Common Sense lived by simple, sound financial policies (don’t spend more than you earn) and reliable parenting (adults, not children, are in charge). His health began to deteriorate rapidly when well-intentioned, but overbearing, regulations were set in place.
Reports of a six-year-old boy charged with sexual harassment for kissing a classmate, teenagers suspended from school for using mouthwash after lunch and a teacher fired for reprimanding an unruly student, only worsened his condition. Common Sense lost ground when parents attacked teachers for doing the job they had themselves failed to do in disciplining their unruly children. It declined even further when schools were required to get parental consent to administer paracetamol, sun lotion or plaster to a pupil, but could not inform the parents when a pupil became pregnant and wanted to have an abortion.
Common Sense lost the will to live as the Ten Commandments became contraband, churches became businesses and criminals received better treatment than their victims. Common Sense took a beating when you couldn’t defend yourself from a burglar in your own home, but the burglar could sue you for assault because you protected yourself and your own.

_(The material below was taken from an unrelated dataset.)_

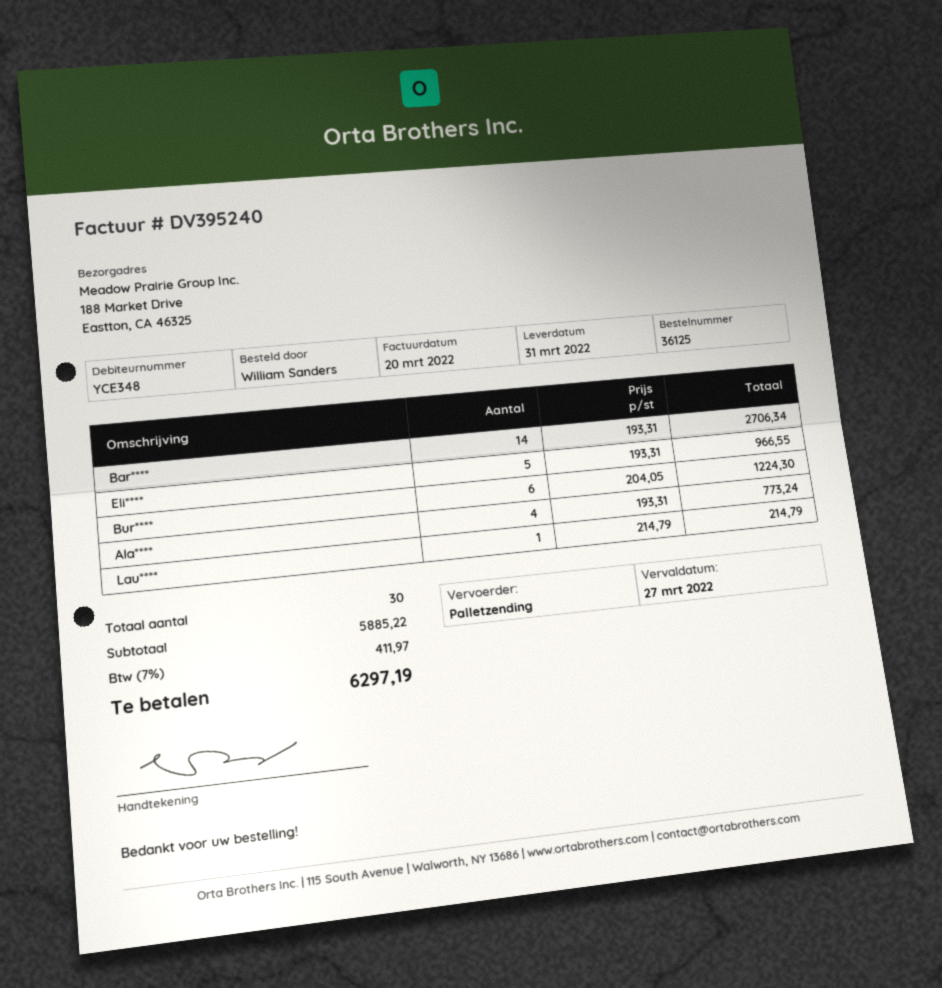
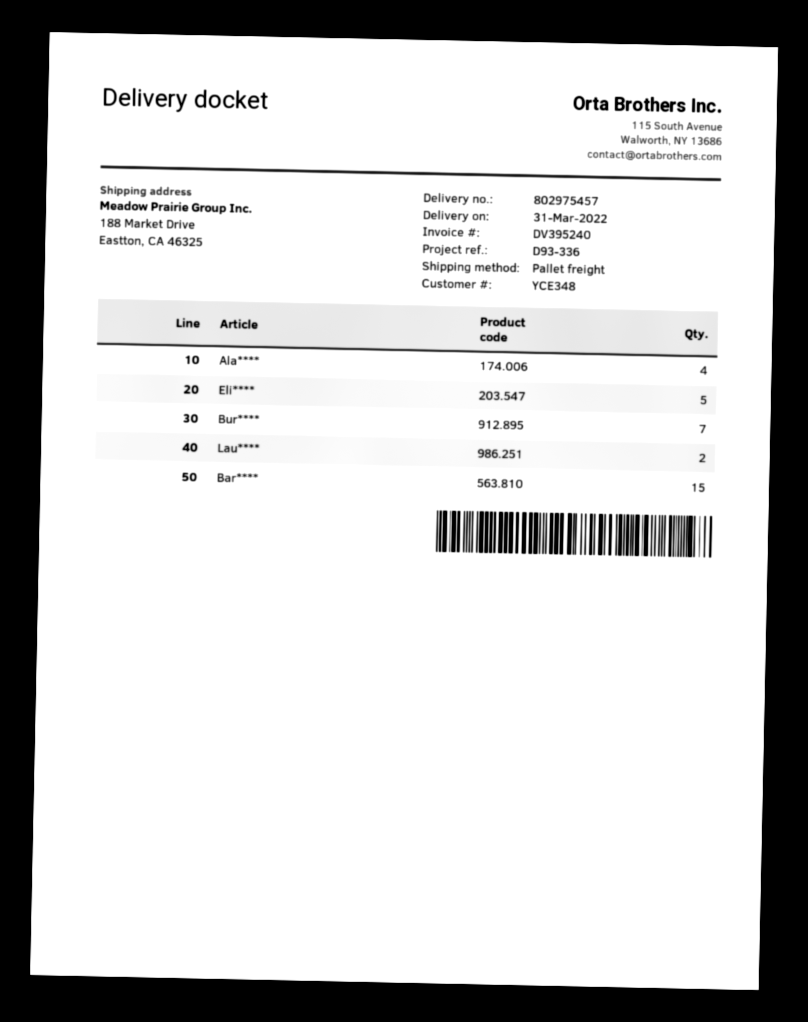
Bar****: 14 -> 15
Bur****: 6 -> 7
Lau****: 1 -> 2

Common Sense finally gave up the will to live after a woman failed to realize that a steaming cup of coffee was hot. She spilled a little in her lap and was promptly awarded a huge settlement.
Common Sense was preceded in death by his parents, Truth and Trust, his wife, Discretion, his daughter, Responsibility and his son, Reason. He is survived by three stepbrothers; I Know My Rights, Someone Else is to Blame, and I’m A Victim. Not many attended his funeral because so few realized that he was gone.
If you still remember him, pass this on. If not, join the majority and do nothing.